In quella babele di lingue non ci si capiva, ma si era comunque uniti
da un medesimo destino. Esperti di fisica molecolare e di antichi
manoscritti dividevano il pancaccio con pastori croati e contadini
italiani che non sapevano scrivere nemmeno il proprio nome. Chi, a suo
tempo, era solito ordinare la colazione al cuoco o angustiava la
governante con la propria inappetenza, ora andava a lavorare fianco a
fianco con chi mangiava solo baccalà, l'uno e l'altro in ciabatte di
suole di legno, sbirciando angosciati l'arrivo del Kostträger, il "kostrìga", come lo chiamavano gli inquilini russi delle baracche, il portasbobba.
Nelle
sorti della gente del lager la somiglianza nasceva dalla differenza.

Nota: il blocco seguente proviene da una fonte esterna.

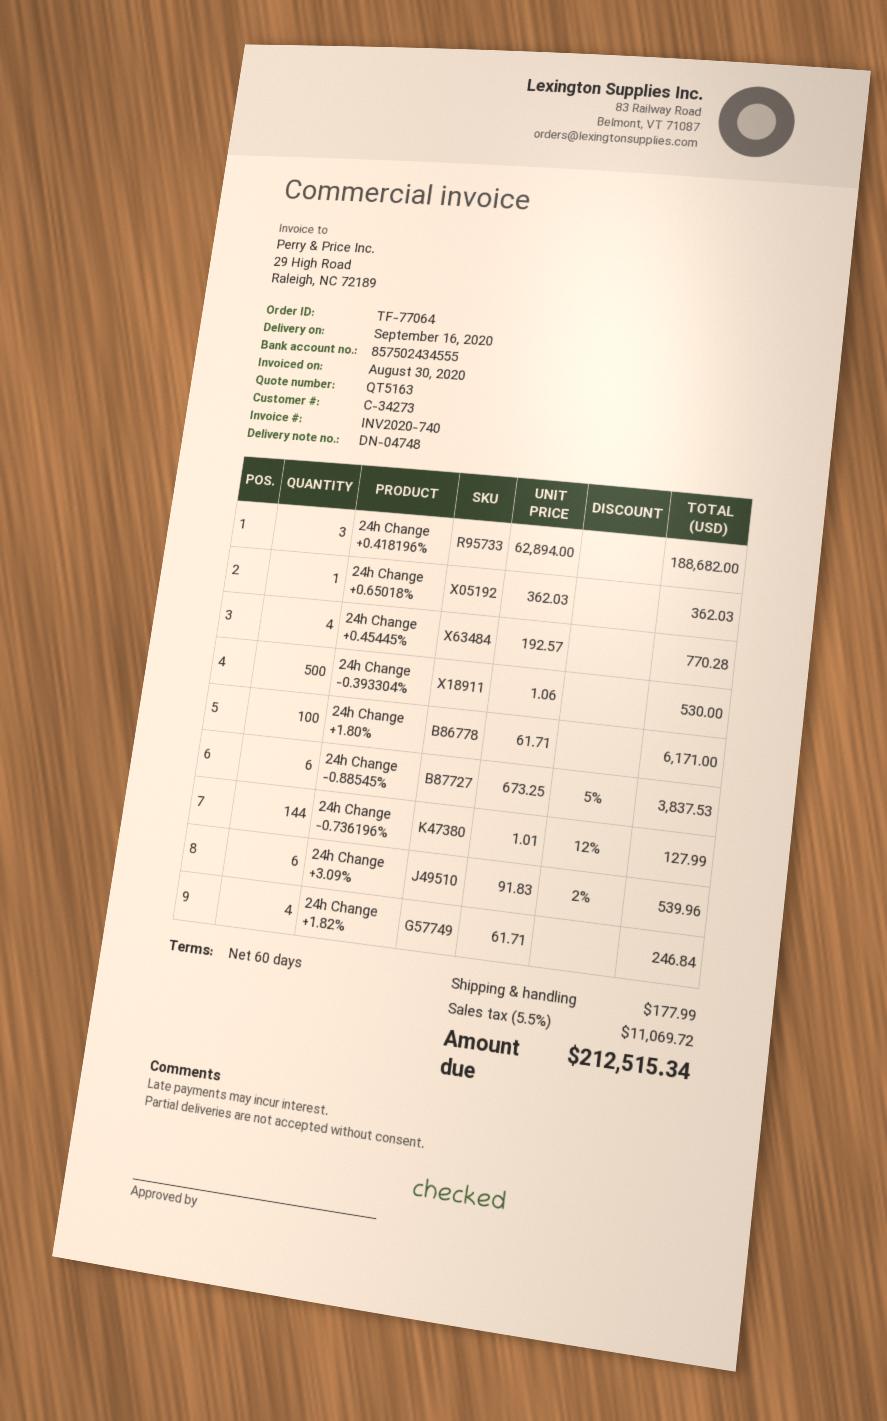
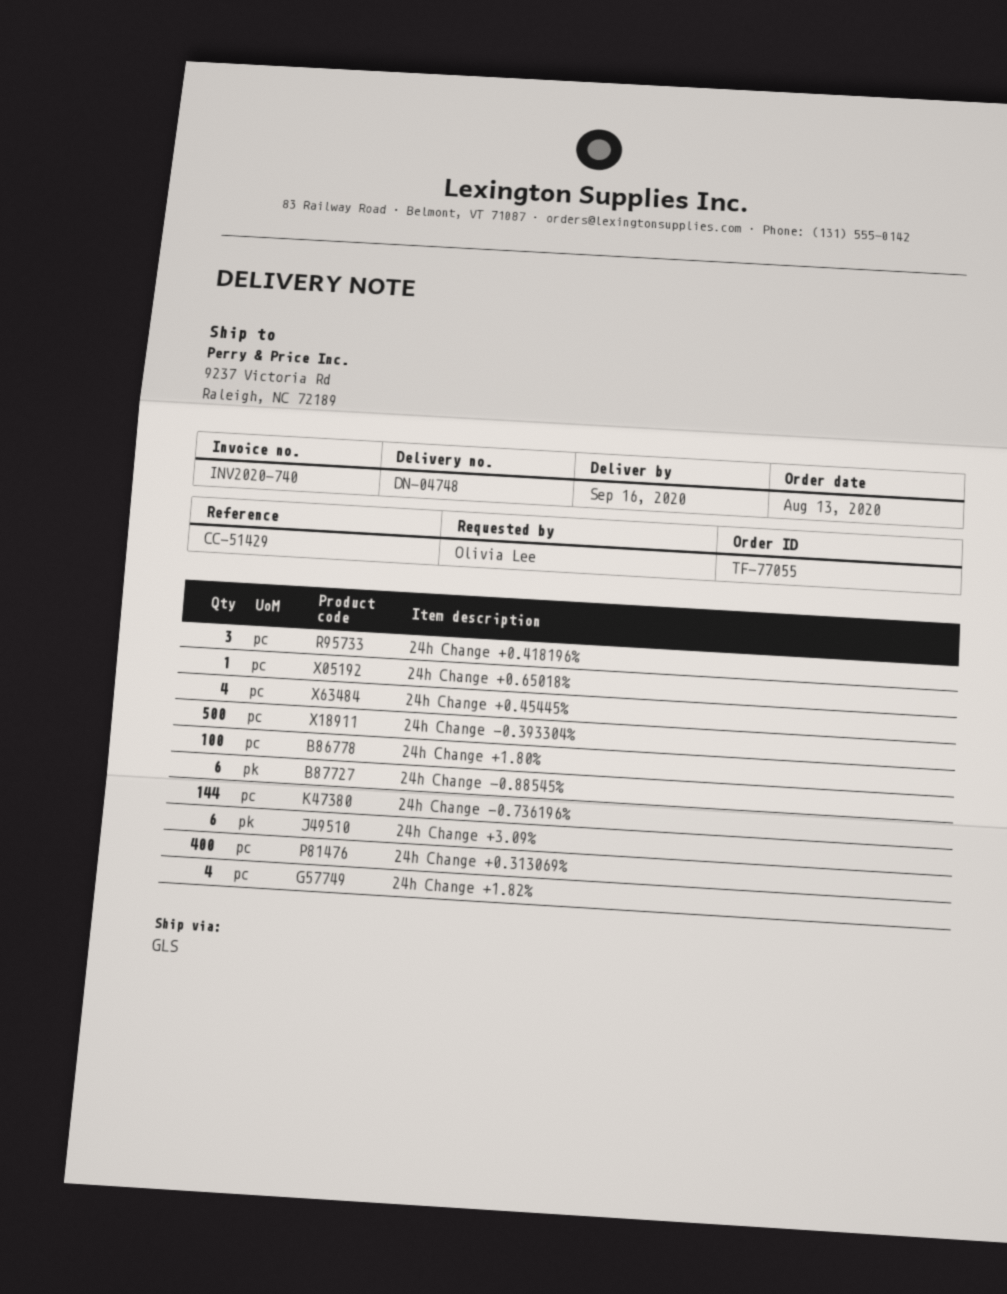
order number: TF-77064 -> TF-77055
24h Change +0.313069%: none -> 400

Un
giardino lungo una polverosa strada italiana, il cupo fragore del Mare
del Nord, un coprilampada di pergamena arancione in casa di un dirigente
alla periferia di Bobrujsk: il loro passato poteva avere poco in
comune, ma non c'era detenuto per cui non fosse meraviglioso.
E
più era stata dura la vita prima del lager, più ci si ostinava a
mentire. Una menzogna priva di finalità pratiche che era piuttosto un
inno alla libertà, perché fuori dal lager non si poteva essere stati
infelici.
Vasilij Grossman, Vita e destino, traduzione di Claudia Zanghetti, Adelphi, Milano 2010, p. 15.